The bacterial infection is caused by eating raw or undercooked seafood or exposing open wounds in seawater. Those with chronic liver illness are more likely to be infected by the bacteria.

The patient snuck out of the hospital on April 12 against the doctor’s directions, ate shellfish in a restaurant and contracted vibriosis. The virus can enter the bloodstream and lead to septicemia, or blood poisoning, causing septic shock.

“People with a Vibrio vulnificus infection can get seriously ill and need intensive care or limb amputation,” the U.S. Center for Disease Control (CDC) and Prevention says on its website. “About a quarter of people with this type of infection die, sometimes within a day or two of becoming ill.”

The patient suffered septic shock but recovered. The Korean CDC announced on April 30 that the man was the first vibriosis patient this year and cautioned citizens against consuming shellfish without cooking it thoroughly, and to not expose wounds in seawater.
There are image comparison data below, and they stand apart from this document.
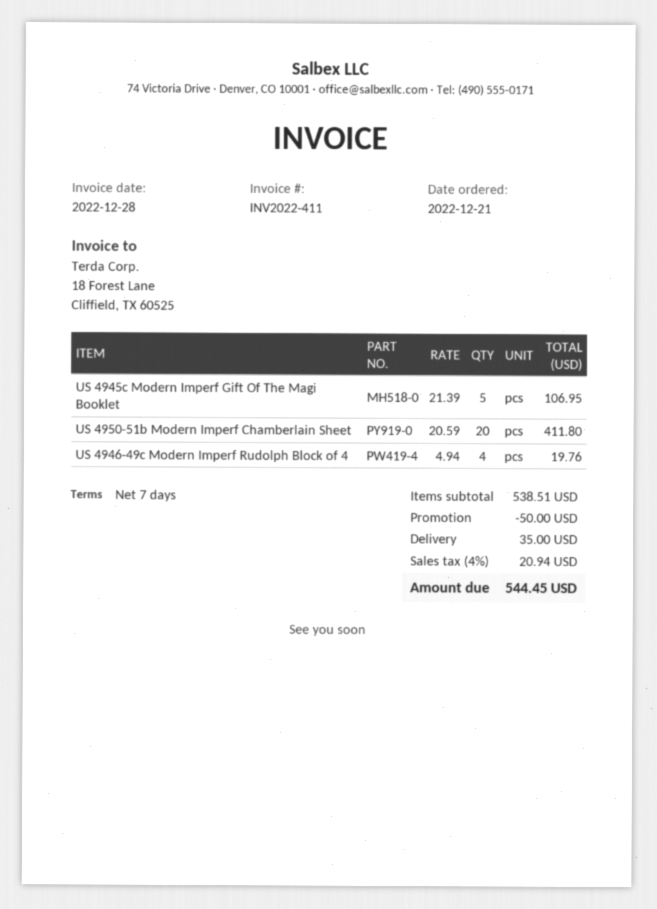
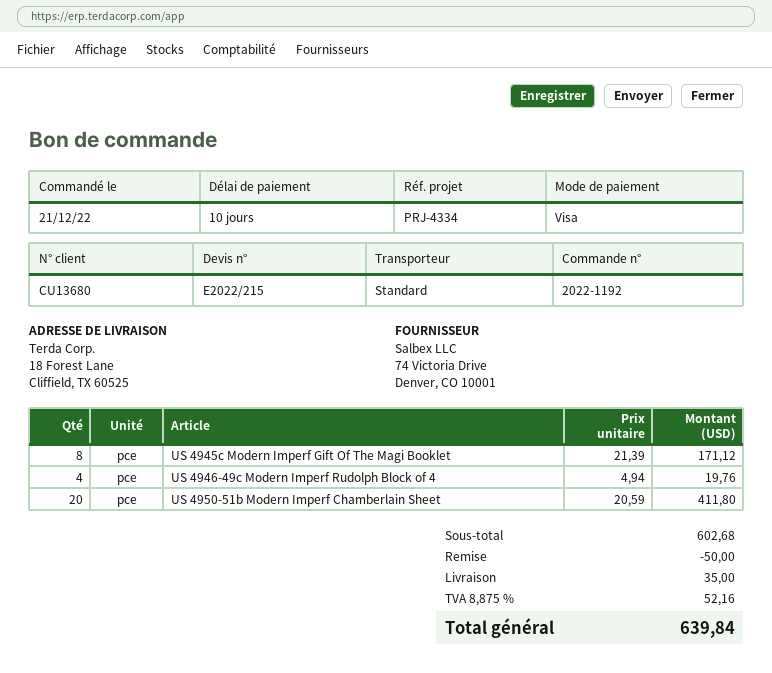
payment terms: 7 days -> 10 days
US 4945c Modern Imperf Gift Of The Magi Booklet: 5 x 21.39 = 106.95 -> 8 x 21.39 = 171.12
subtotal: 538.51 -> 602.68
tax: 4% = 20.94 -> 8.875% = 52.16
total: 544.45 -> 639.84

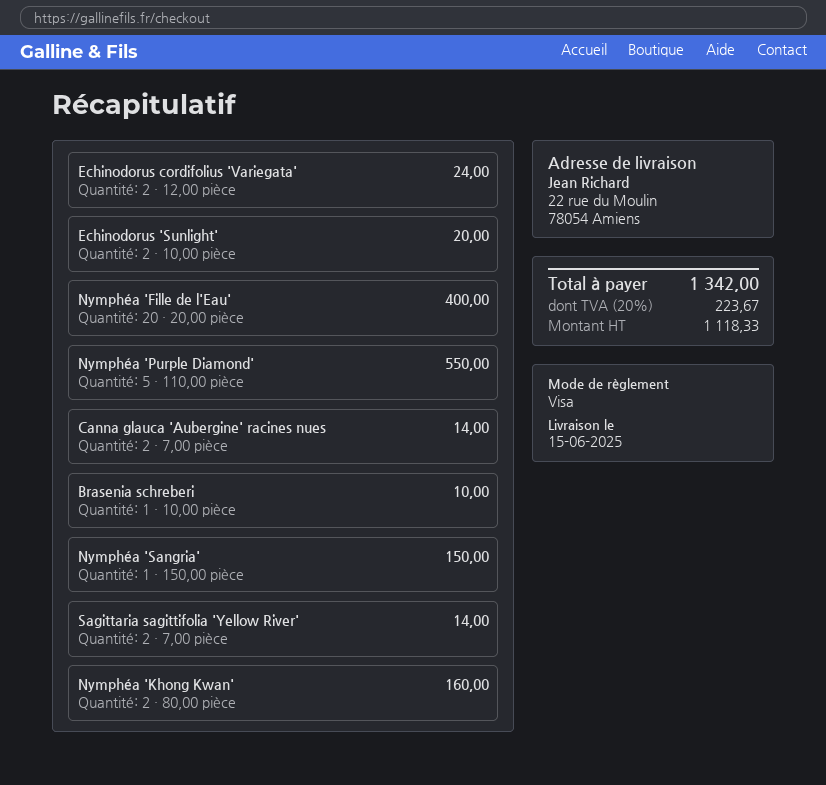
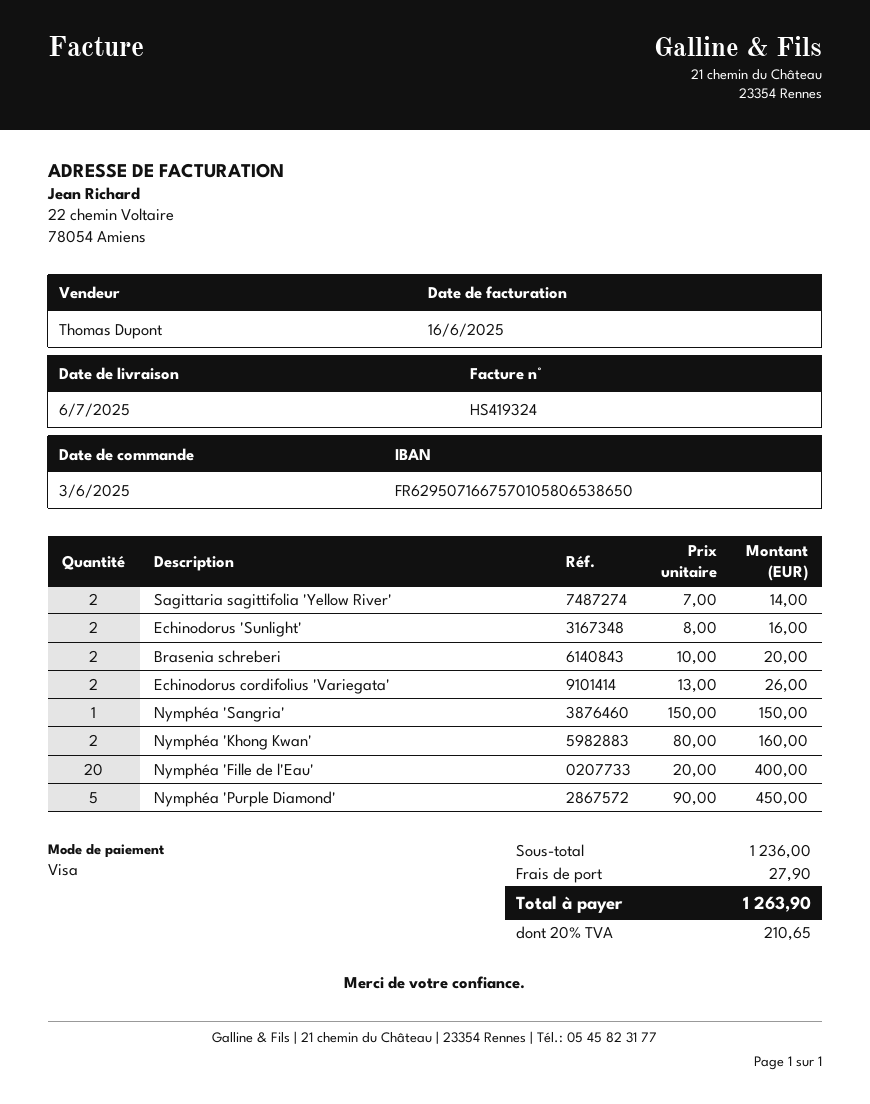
delivery date: 2025-06-15 -> 2025-07-06
Echinodorus cordifolius 'Variegata': 2 x 12.00 = 24.00 -> 2 x 13.00 = 26.00
Echinodorus 'Sunlight': 2 x 10.00 = 20.00 -> 2 x 8.00 = 16.00
Nymphéa 'Purple Diamond': 5 x 110.00 = 550.00 -> 5 x 90.00 = 450.00
Canna glauca 'Aubergine' racines nues: 2 x 7.00 = 14.00 -> none
Brasenia schreberi: 1 x 10.00 = 10.00 -> 2 x 10.00 = 20.00
shipping: none -> 27.90
tax: 20% = 223.67 -> 20% = 210.65
total: 1342.00 -> 1263.90

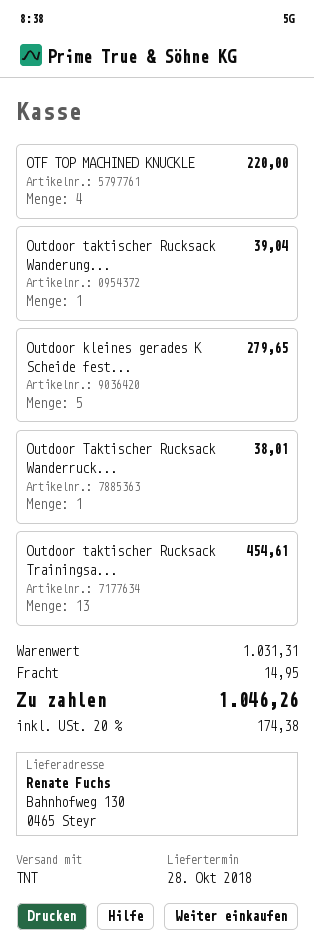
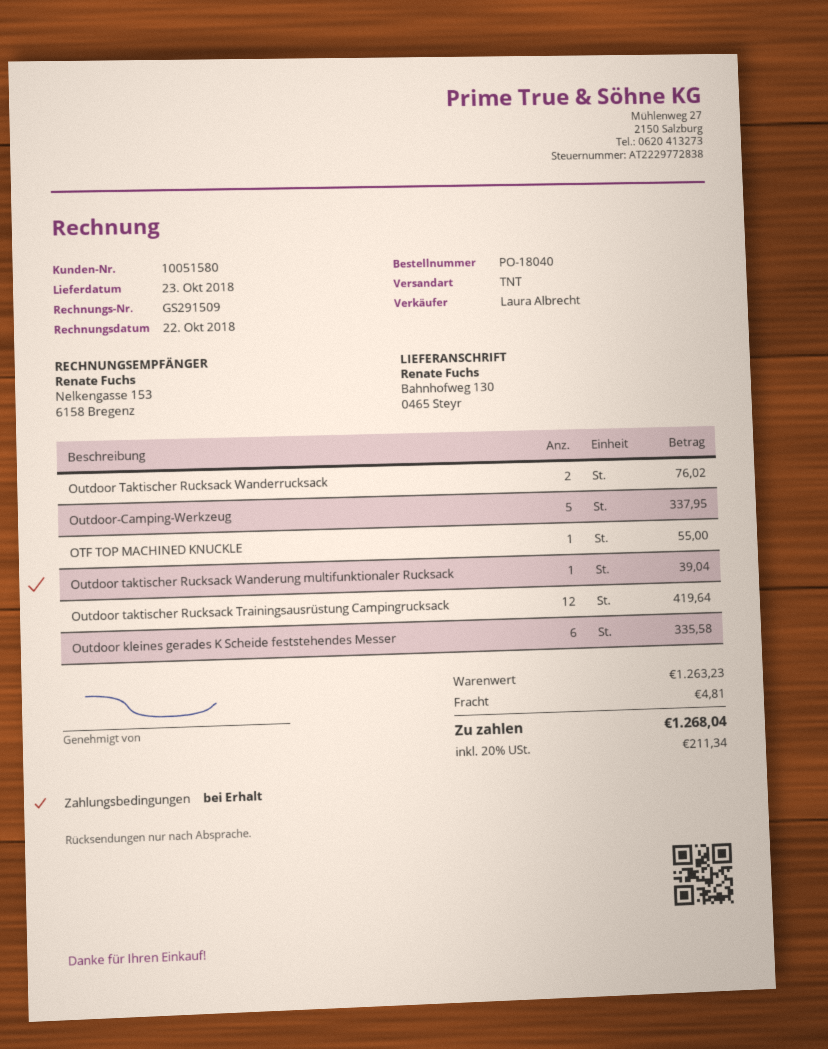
delivery date: 2018-10-28 -> 2018-10-23
OTF TOP MACHINED KNUCKLE: 4 for 220.00 -> 1 for 55.00
Outdoor kleines gerades K Scheide fest...: 5 for 279.65 -> 6 for 335.58
Outdoor Taktischer Rucksack Wanderruck...: 1 for 38.01 -> 2 for 76.02
Outdoor taktischer Rucksack Trainingsa...: 13 for 454.61 -> 12 for 419.64
Outdoor-Camping-Werkzeug: none -> 5 for 337.95
subtotal: 1031.31 -> 1263.23
shipping: 14.95 -> 4.81
tax: 20% = 174.38 -> 20% = 211.34
total: 1046.26 -> 1268.04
When the JoongAng Ilbo investigated five hospitals at random in Seoul, it found that four of them did not monitor their patients carefully.

“Some patients smoke, so we ask them to use the smoking room of the hospital, but many refuse to listen,” said a director of the hospital in Dongdaemun. “We can’t be monitoring where they go all day, as there are so many exits to the hospital.

“If a patient leaves the hospital without receiving an exit pass, then he or she will be warned,” the director added. “If the patent repeatedly violates the regulation, then he or she will be asked to leave the hospital. Sometimes we catch some patients after they have drunk outside, and they are immediately asked to leave.”

“We sell alcohol to patients if their health looks all right to us,” said the owner of a restaurant located near the hospital.

“I’ve seen patients buy soju and fill their water bottle with it,” said the owner of a convenience store located in the vicinity.

In one university hospital in Seoul on April 30, a female patient was seen sitting outside the hospital’s front door on a bench, eating sushi brought to her by her friend.

Another man, clad in a hospital gown, was seen buying bread from a bakery some 500 meters (1,640 feet) from the hospital. He walked around for some 15 minutes before going back into the hospital. There are no legal measures to stop the patients from leaving a hospital here.

“In developed countries, patients do not just come and go on the hospital grounds,” said Le Sang-il, professor of disease prevention at the University of Ulsan. “If this state of lax monitoring continues, we could have serious medical emergencies concerning infectious diseases. Hospitals must strengthen their regulations on patients.”

“Hospitals will need to increase their security measures to stop the patients from moving freely in and out of hospital without any systemic monitoring,” said Kwon Yong-jin, professor at Seoul National University Hospital in central Seoul.